The internet and Harry Potter fans are abuzz about the latest addition to the Wizarding World, despite it not actually being written by the best-selling British author J.K. Rowling. Harry Potter and the Portrait of What Looked Like a Large Pile of Ash, a story featuring a lot of hungry wizards, was created using a predictive text keyboard made by an augmented content creation company.
The chapter begins with Harry, Ron, and Hermione listening in on a secret meeting between Voldemort and a group of Death Eaters at Hogwarts, but quickly sees the characters face-to-face with “He Who Must Not Be Named.” Part sensical, part entirely bonkers, it was cooked up by a predictive text reader and is essentially just a string of words deemed likely to follow each other after the tool was fed all seven Harry Potter novels.
Full of recognizable and signature aspects of the Potter universe, Portrait of What Looked Like a Large Pile of Ash features our well-known heroes and villains, wands, “the castle grounds,” weird magical passwords and harrowing confrontations. There’s even a Great Hall feast because what would any Harry Potter story be without a magical food moment? The Wizarding World’s cuisine is well known for its tasty treats like chocolate frogs and Butterbeer, as well as its more elaborate and fabulous fetes like the Christmas dinner.

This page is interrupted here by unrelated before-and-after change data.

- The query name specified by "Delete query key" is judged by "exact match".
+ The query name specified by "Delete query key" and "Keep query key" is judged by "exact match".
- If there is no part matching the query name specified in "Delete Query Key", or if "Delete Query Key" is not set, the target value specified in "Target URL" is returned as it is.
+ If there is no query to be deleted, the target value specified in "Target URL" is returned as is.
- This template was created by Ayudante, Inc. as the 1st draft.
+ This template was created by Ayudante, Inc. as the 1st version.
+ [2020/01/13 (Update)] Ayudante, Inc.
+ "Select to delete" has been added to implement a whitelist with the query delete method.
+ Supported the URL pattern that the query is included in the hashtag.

Unfortunately, every mention of food in this wild adventure is more absurd than anything else. Several characters “dip” other characters into things like hot sauce and mud, while Harry is “hungrier than he’s ever been” and apparently so is Ron who, after seeing Harry, “immediately began to eat Hermione’s family.” Unlike other aspects of the story, the short’s food moments are darkly hilarious and feel more like a parody than a tribute.
Botnik, the company behind the story, describes itself as “a human-machine entertainment studio and writing community.” Beyond Harry Potter, its predictive text keyboard—the company’s first writing tool—has also created TV scripts for Scrubs and Seinfeld, the latter of which features Jerry claiming that “Dating is the opposite of tuna, salmon is the opposite of everything else.” If you want to read the entirety of Botnik’s go at Rowling’s wizard's adventures, it’s currently online.